Konsep mimesis Aristoteleses diaplikasikan khususnya pada performasi teater. Menurut Gerald Else, arti paling awal dari penjabaran “kata” adalah “sebuah imitasi pergerakan sebuah benda hidup, binatang dan manusia, melalui tubuh dan suara (tidak harus dalam bentuk nyanyian), tetapi lebih kepada artefak seperti patung atau gambar”. Sedangkan di jaman Plato, pengertiannya melebar dengan memasukkan lukisan dan pahatan kedalam penjabarannya. Nantinya, kekuatan mimetik diklaim memiliki peranan dalam bahasanya sendiri; di Craylus, Plato sendiri tampaknya meyakini hal ini. Gerald Genette mengikuti jejak sejarah teori bahasa ini secara mendetail, berdasarkan asumsi: bahasa oral atau tertulis mengimitasi bentuk-bentuk visual dan akustik. Kita akan melihat bagaimana konsep mimesis diperluas melalui prosa fiksi dan akhirnya kedalam bentuk sinema. Untuk sekarang, kita dapat mengambil kesimpulan singkat bagaimana teori-teori mimetik diaplikasikan dalam domain mereka, teater dan lukisan.


Teori Diegetik

Bila Aristotelian dianggap berperan dalam penemuan tradisi mimetik pada representasi naratif, maka Plato dianggap sebagai leluhur yang memulai membicarakan mengenai konsep narration sebagai sebuah aktifitas linguistik. Bagi Plato baik imitasi naratif atau teatrikal, sama-sama memprioritaskan suara si penyair; dalam drama, si penyair dapat secara langsung menyuarakan kalimat-kalimatnya sendiri.

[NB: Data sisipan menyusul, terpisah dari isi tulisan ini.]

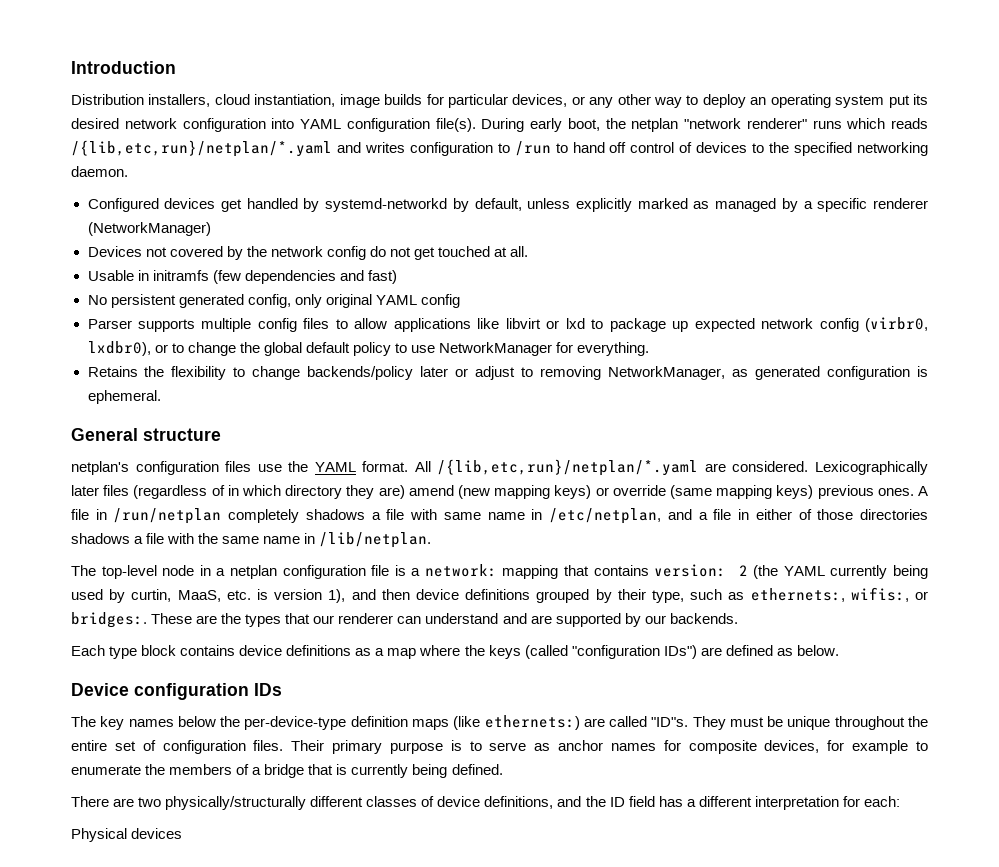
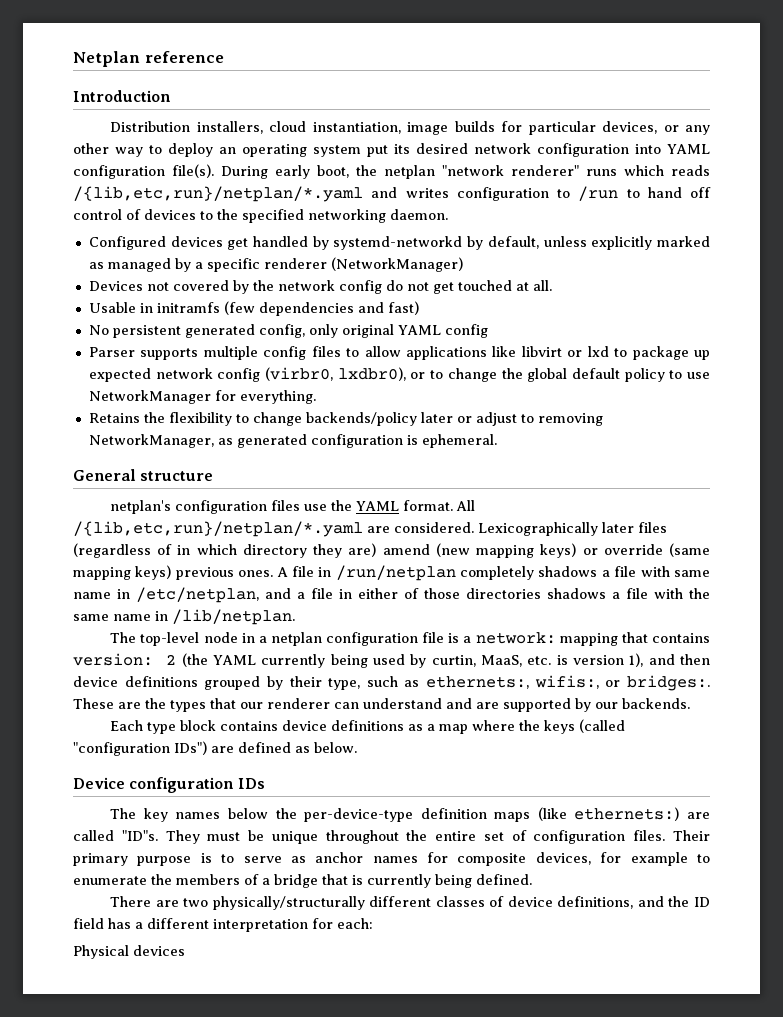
+ Netplan reference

Ditahun-tahun dimana kritikus-kritikus Anglo-American, seperti Lubbock menjelaskan mengenai teori-teori mimetik dalam literatur naratif, kritikus-kritikus formalis asal Rusia ini mengemukakan bahwa literatur dapat mencakup semua permasalahan dalam bahasa. Efek-efek dapat diberikan secara terang-terangan oleh si penulis dalam rangka memanipulasi keadaan dalm bentuk norma-norma verbal. Perkembangan dalam teori diegetik, yang paling kentara adalah dihubung-hubungkan oleh pergantian struktural antar benua. Kita dapat membaginya menjadi dua periode. Pertama sekitar tahun 1960, dimana Roland Barthes menerima petunjuk dari teori-teori Saussure tentang bagaimana linguistik dapat membentuk dasar dari tanda-tanda ilmiah yang lebih umum –semiologi. Semiologi ini menulis pemahaman tentang bagaimana lukisan dan teater berfungsi sebagai sebuah sistem bahasa. Analisa Barthes yang paling komprehensif tentang narration di periode ini (The Structural Analysis of Narratives). Menyatakan bahwa setiap narasi memiliki ketergantungan pada kode-kode bahasa.

Beberapa essai pada periode ini berbicara mengenai gejala perubahan-perubahan dalam strukturalisme antara signifikasi studi (menitik-beratkan pada permasalahan-permasalahan denotasi dan konotasi) menjadi studi tentang pengucapan (enunciation), menitik-beratkan pada permasalahan-permasalahan subjektif dalam bahasa.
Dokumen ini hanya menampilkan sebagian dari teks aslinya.